しかし、その後、日本は戦争の色が濃くなり、1940年開催予定であった万国博覧会や東京オリンピックは中止となり、戦争に突き進むこととなったため、青木が構想した都市開発は頓挫してしまった。ただ、これら都市開発構想は戦後引き継がれ、青木が発案してから約四半世紀のズレはあったが、1964.5.19(S39) 東京オリンピック開催の半年前、桜木町駅から磯子駅 間(7.5キロ)が延伸開業し、この時、根岸線という名称になっている。その後も延伸させ、'73 大船駅まで全通した。
青木周三が横浜市長時代の逸話をもうひとつ紹介する。実は青木は密かに、横浜と川崎を合併させようと動いていた。さすがにこれは神奈川県当局の県財政への影響を考慮し反対され立ち消えている。'40.11.24 二期目半ばにして、病気のため横浜市長を辞職。勲2等瑞宝章。享年72歳。

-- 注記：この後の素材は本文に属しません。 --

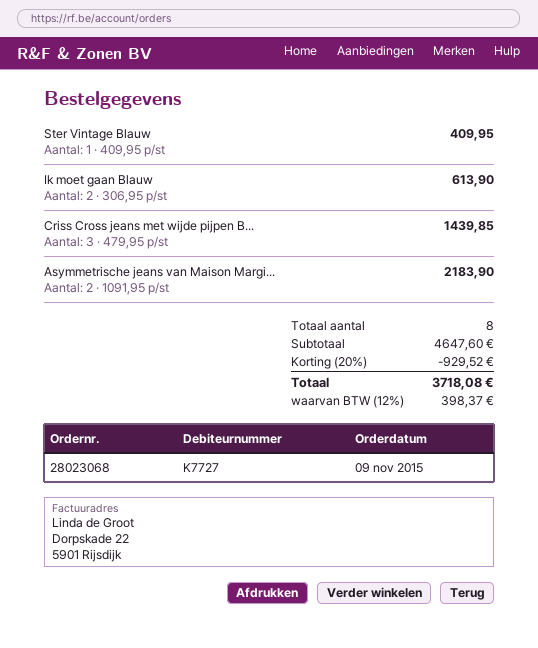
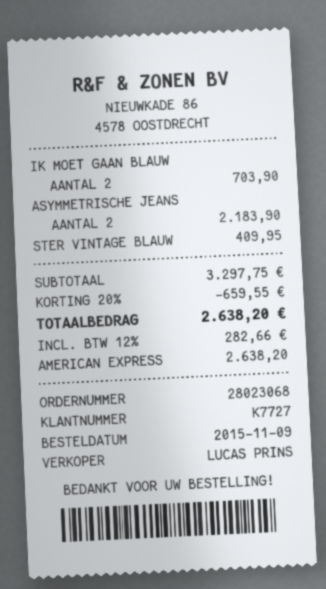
Ik moet gaan Blauw: 2 for 613.90 -> 2 for 703.90
Criss Cross jeans met wijde pijpen B...: 3 for 1439.85 -> none
subtotal: 4647.60 -> 3297.75
discount: 20% = 929.52 -> 20% = 659.55
tax: 12% = 398.37 -> 12% = 282.66
total: 3718.08 -> 2638.20

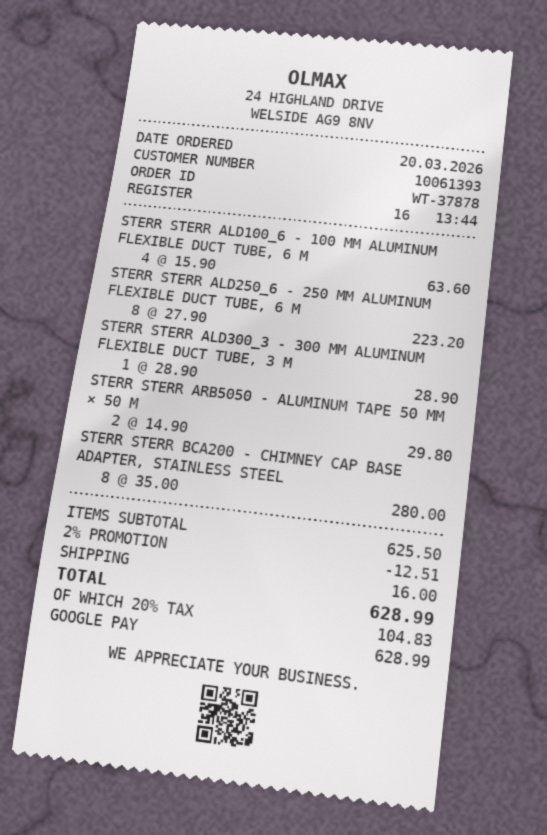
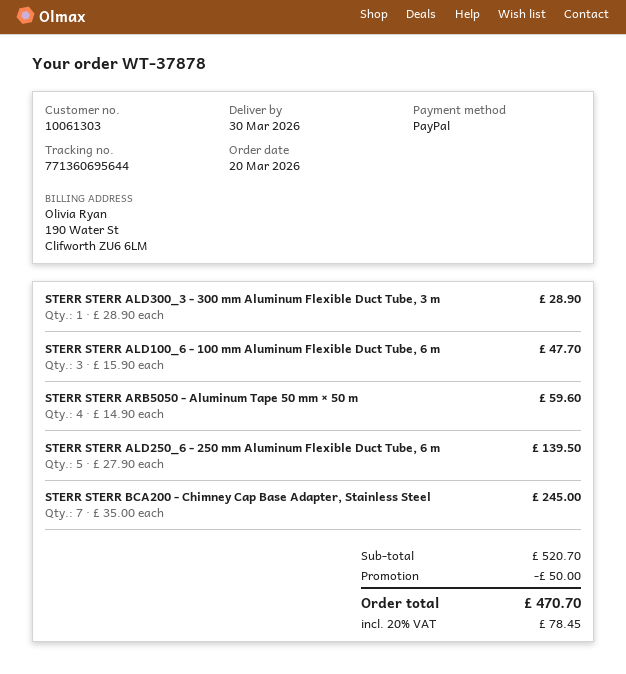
customer number: 10061393 -> 10061303
payment method: Google Pay -> PayPal
STERR STERR ALD100_6 - 100 MM ALUMINUM FLEXIBLE DUCT TUBE, 6 M: 4 x 15.90 = 63.60 -> 3 x 15.90 = 47.70
STERR STERR ALD250_6 - 250 MM ALUMINUM FLEXIBLE DUCT TUBE, 6 M: 8 x 27.90 = 223.20 -> 5 x 27.90 = 139.50
STERR STERR ARB5050 - ALUMINUM TAPE 50 MM × 50 M: 2 x 14.90 = 29.80 -> 4 x 14.90 = 59.60
STERR STERR BCA200 - CHIMNEY CAP BASE ADAPTER, STAINLESS STEEL: 8 x 35.00 = 280.00 -> 7 x 35.00 = 245.00
subtotal: 625.50 -> 520.70
discount: 12.51 -> 50.00
shipping: 16.00 -> none
tax: 20% = 104.83 -> 20% = 78.45
total: 628.99 -> 470.70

<横浜市史第5巻下> <横浜市史2第1巻上・下> <神奈川県名鑑など>
*墓石は和型「青木家之墓」。裏面「昭和四年 青木周三 建之」と刻む。左側に墓誌が建つ。
*墓誌は父の青木周哲から刻みが始まり、母の百合子、長兄の周一も刻む。養父の青木五百輔の刻みは見当たらない。なお墓誌より、関東大震災で失くした愛児二人は、三男の周三郎、四女の壽子であり、この時に亡くなった女中の石井ステ子も墓誌に刻む。他に、長男の周吉、次男の周次郎、四女の壽三子も刻む。妻の於尼猪の父は教材教具販売の日学創業者の吉田富雄。二女の峰子は鉄道官僚・政治家の天坊裕彦に嫁いだ。その子で周三の孫は出光興産株式会社社長、石油連盟会長、武蔵野美術大学理事長などを歴任した天坊昭彦。
*子の青木周吉(1907〜1976.7.1) は1934(S9)日本興業銀行入行、'66東洋曹達工業副社長、'68社長となった。享年69歳。同墓に眠る。